Shot entirely on digital, Selma’s ‘reality’ is a drab and stark world, told through Dogme-style handheld photography. In contrast the dream sequences are richer in colour and more classically framed. Von Trier boasted of using 100 cameras for each musical sequence to give a more spontaneous look and feel than conventional musicals. Some of these work very well, such as Bjork’s song ‘I’ve Seen it All’ on the top of a slow moving train that harks of Seven Brides for Seven Brothers. Elsewhere the effect is more Stanley Donen shoots Stomp! in a Diesal advert.

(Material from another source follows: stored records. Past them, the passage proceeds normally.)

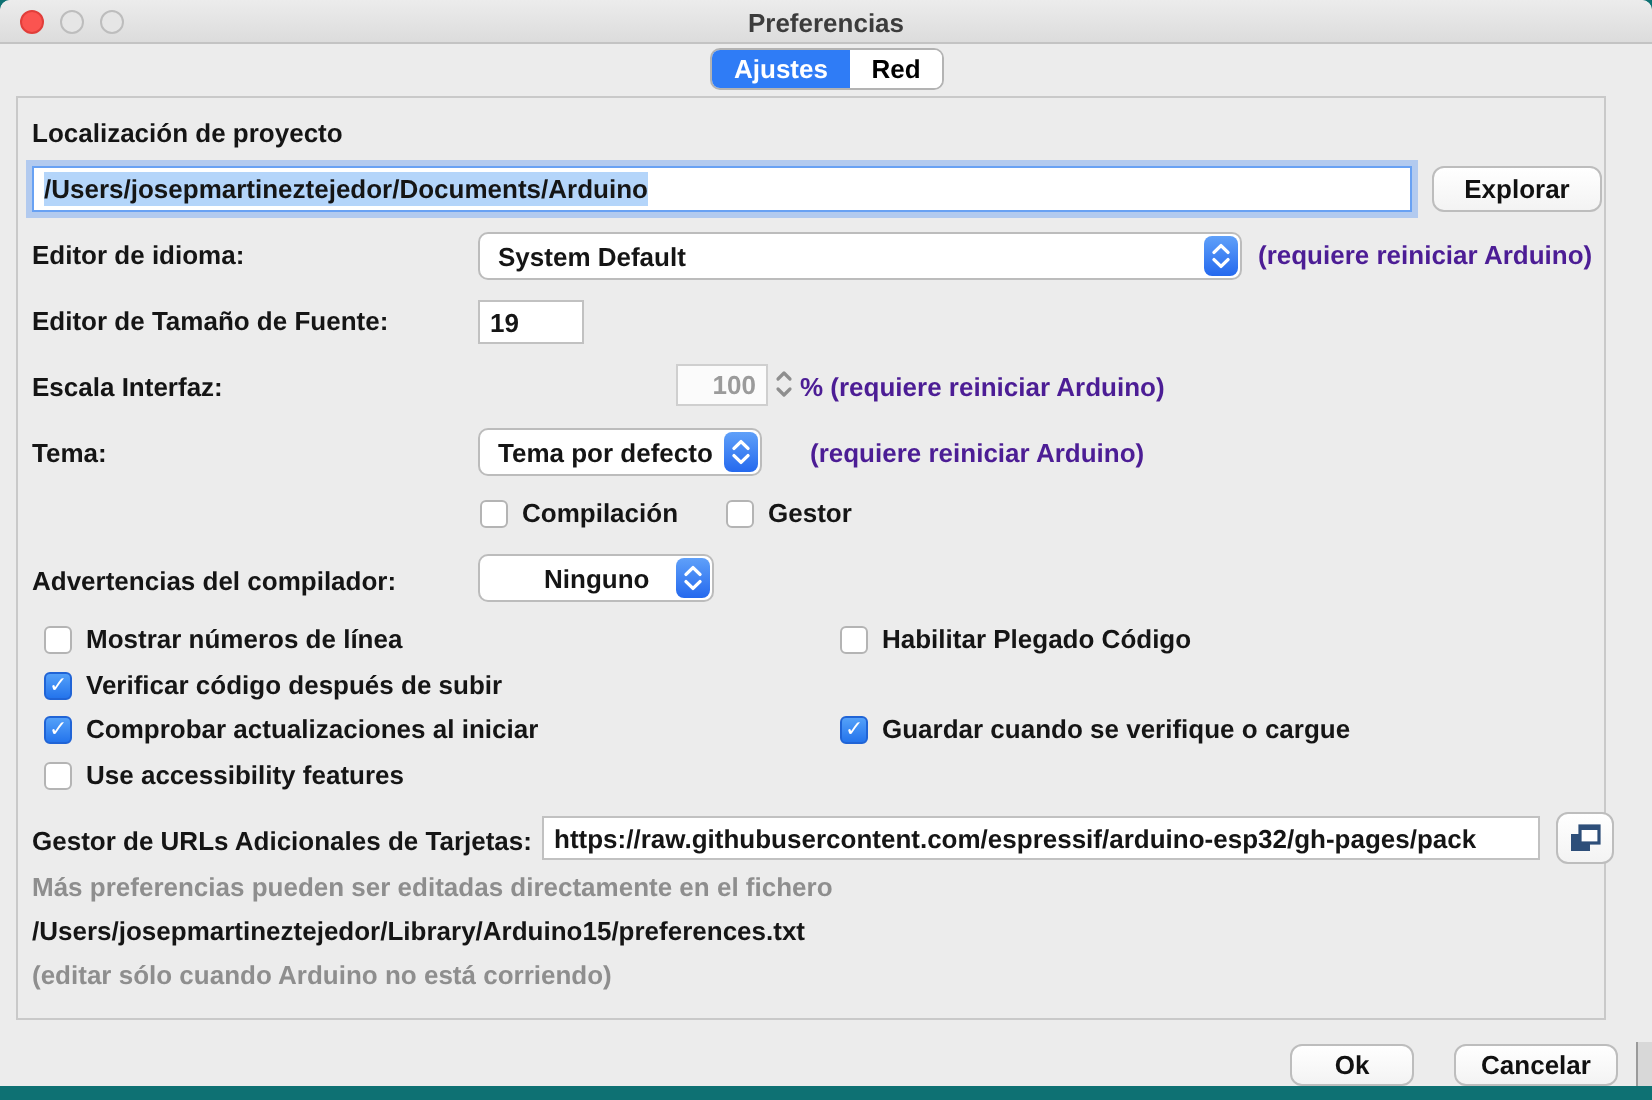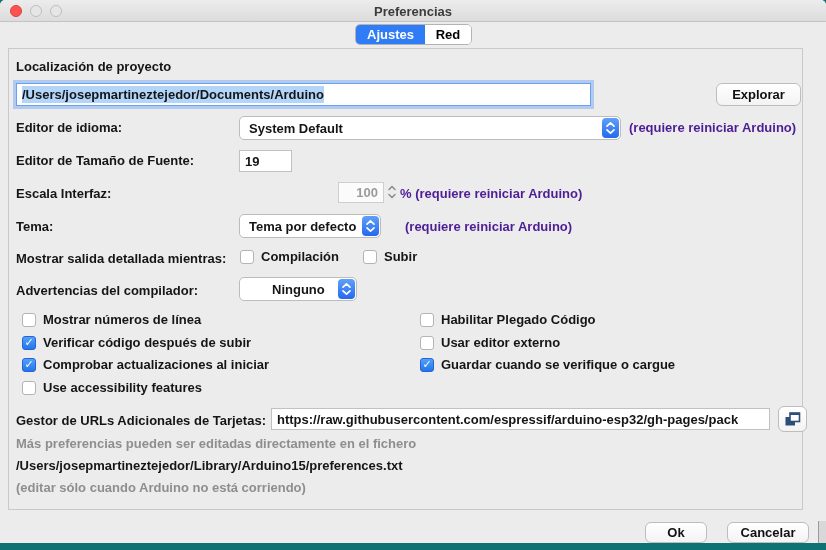--- a/index.html
+++ b/index.html
@@ -112,7 +112,7 @@
   <div id="panel"></div>
 
   <div class="label" style="left:16px; top:59px;">Localización de proyecto</div>
-  <div class="field focus" style="left:16px; top:83px; width:575px; height:23px;">
+  <div class="field focus" style="left:16px; top:83px; width:690px; height:23px;">
     <span class="sel">/Users/josepmartineztejedor/Documents/Arduino</span>
   </div>
   <div class="btn" style="left:716px; top:83px; width:85px; height:23px;">Explorar</div>

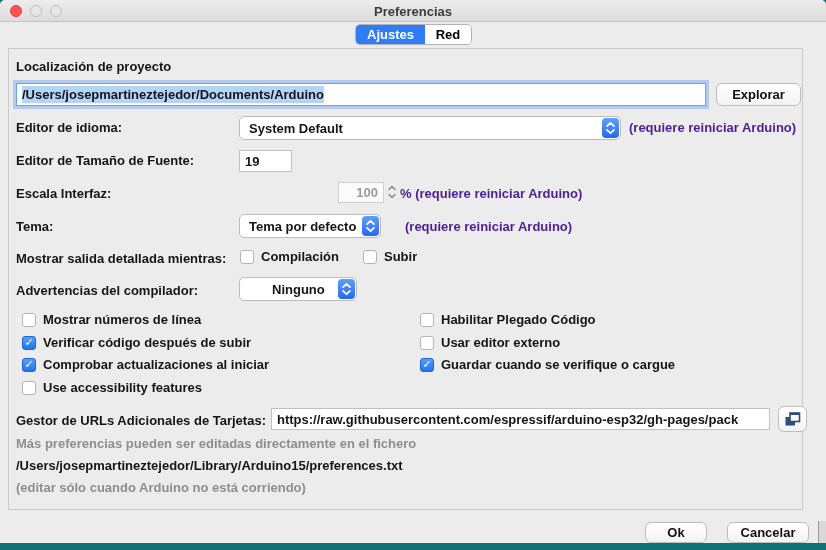--- a/index.html
+++ b/index.html
@@ -158,7 +158,6 @@
   </div>
   <div class="label note" style="left:405px; top:219px;">(requiere reiniciar Arduino)</div>
 
-  <div class="label" style="left:16px; top:251px;">Mostrar salida detallada mientras:</div>
   <div class="cbrow" style="left:240px; top:249px;">
     <span class="cb"></span>
     <span>Compilación</span>

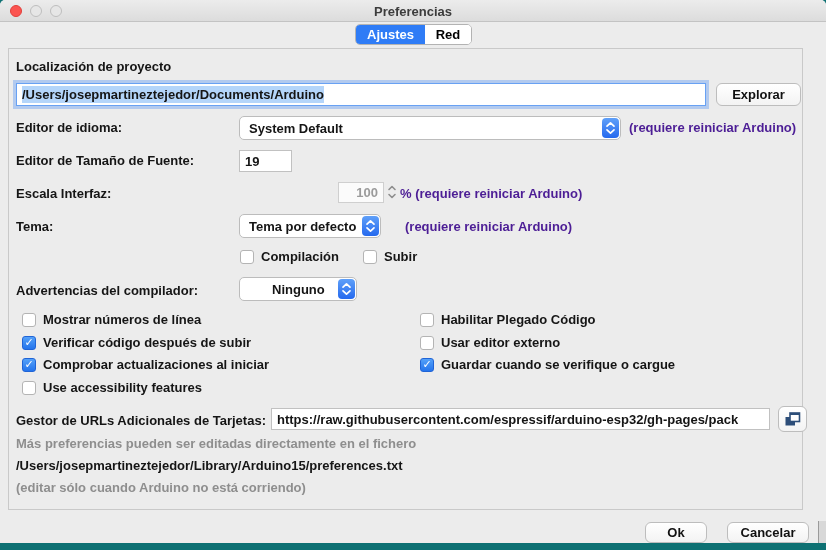--- a/index.html
+++ b/index.html
@@ -164,7 +164,7 @@
   </div>
   <div class="cbrow" style="left:363px; top:249px;">
     <span class="cb"></span>
-    <span>Subir</span>
+    <span>Gestor</span>
   </div>
 
   <div class="label" style="left:16px; top:283px;">Advertencias del compilador:</div>

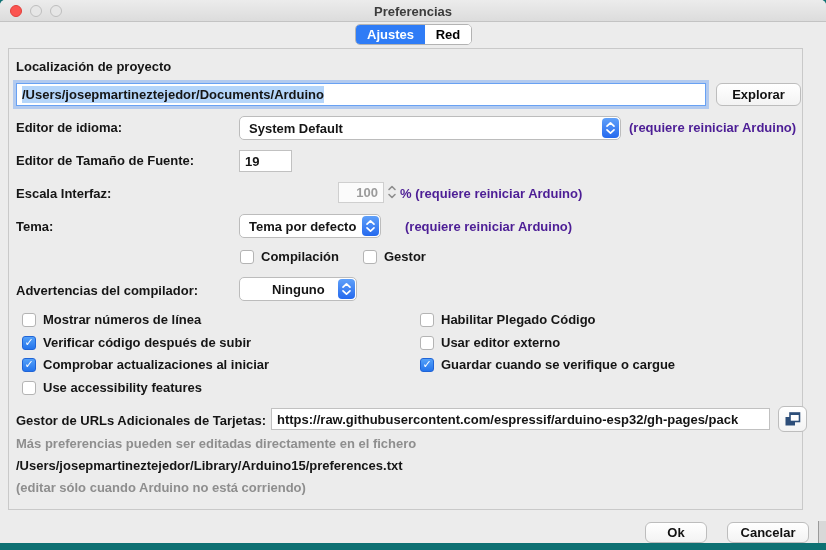--- a/index.html
+++ b/index.html
@@ -199,10 +199,6 @@
     <span class="cb"></span>
     <span>Habilitar Plegado Código</span>
   </div>
-  <div class="cbrow" style="left:420px; top:335px;">
-    <span class="cb"></span>
-    <span>Usar editor externo</span>
-  </div>
   <div class="cbrow" style="left:420px; top:357px;">
     <span class="cb on"></span>
     <span>Guardar cuando se verifique o cargue</span>

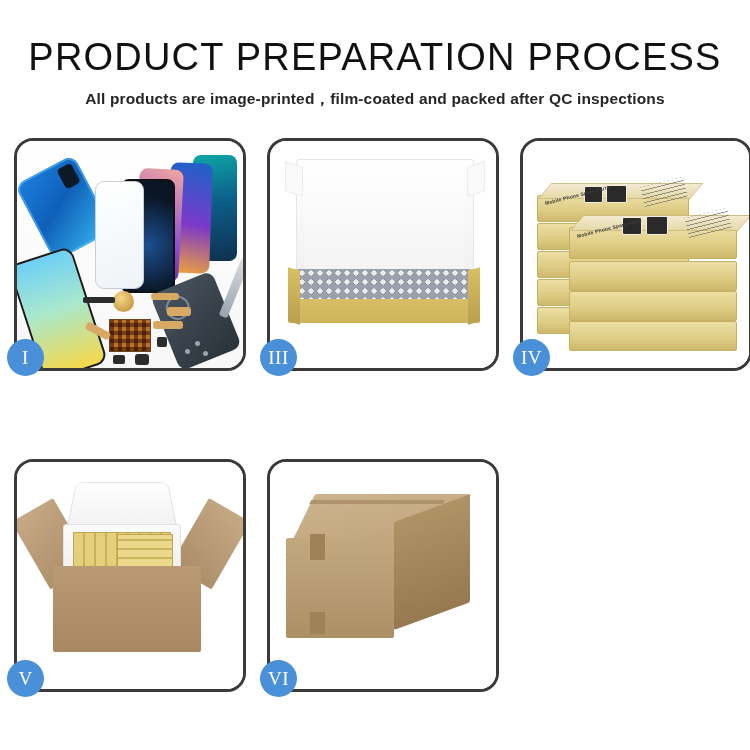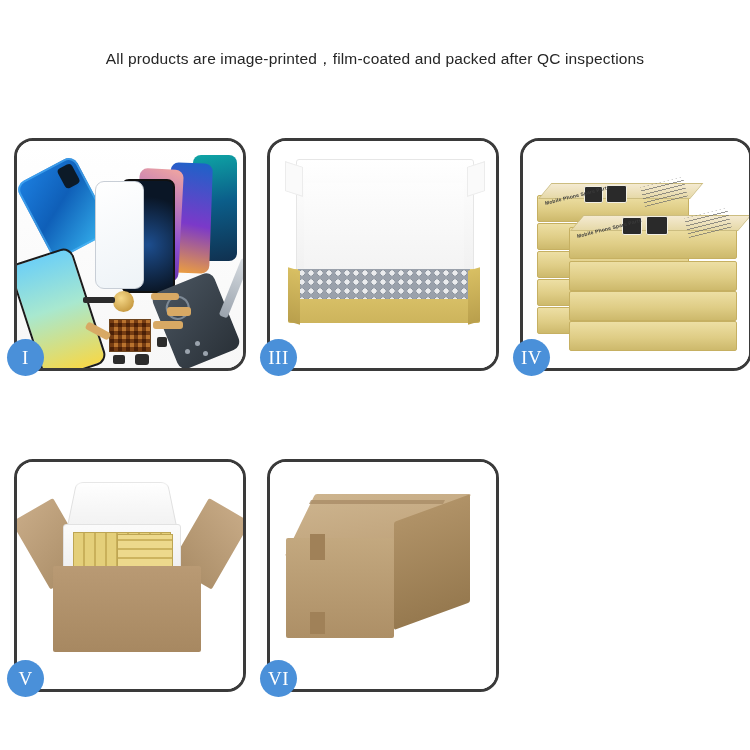--- a/index.html
+++ b/index.html
@@ -204,6 +204,7 @@
 <body>
 
 <div class="header">
+  <div class="title">PRODUCT PREPARATION PROCESS</div>
   <div class="subtitle">All products are image-printed，film-coated and packed after QC inspections</div>
 </div>
 

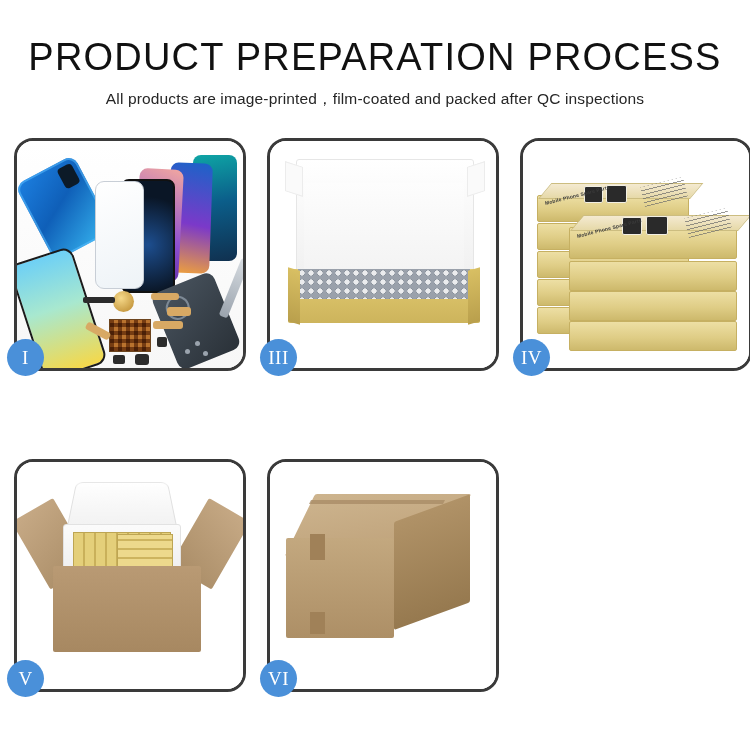--- a/index.html
+++ b/index.html
@@ -17,7 +17,7 @@
     font-family:"Liberation Sans","DejaVu Sans",sans-serif;
   }
   .subtitle{
-    margin-top:11px; font-size:15.5px; color:#262626; font-weight:400;
+    margin-top:11px; font-size:15.5px; color:#262626; font-weight:700;
     letter-spacing:.15px; white-space:nowrap;
   }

Bjork deservedly won at Cannes for her performance, which is often disconcertingly honest and frank. She lays her soul bare, not so much acting as being. As the drama escalates and Bjork suffers greater and greater misfortunes at the hands of an increasingly hostile environment, it is impossible not to be moved. Most tragic is her inherent goodness, reminiscent of Brecht’s Good Person of Szechuan. Few notice this save boyfriend in waiting Jeff (Peter Stomare) and fellow factory worker Cath, played by Catherine Deneuve. Yes, that’s right, Catherine Denueve works in a factory, and few but her could manage to appear so perfectly suited in the environment while still looking stunning.

Needless to say, though the film has many bright moments, the ending isn’t. In fact the tragedy becomes so overwhelming as to be cathartic. So much so that hardened critics who were choked up during the screening, or even cried, spoke afterwards of how they must see it again, and many had already seen it two or three times. A belterblast of a film that will long stay with me.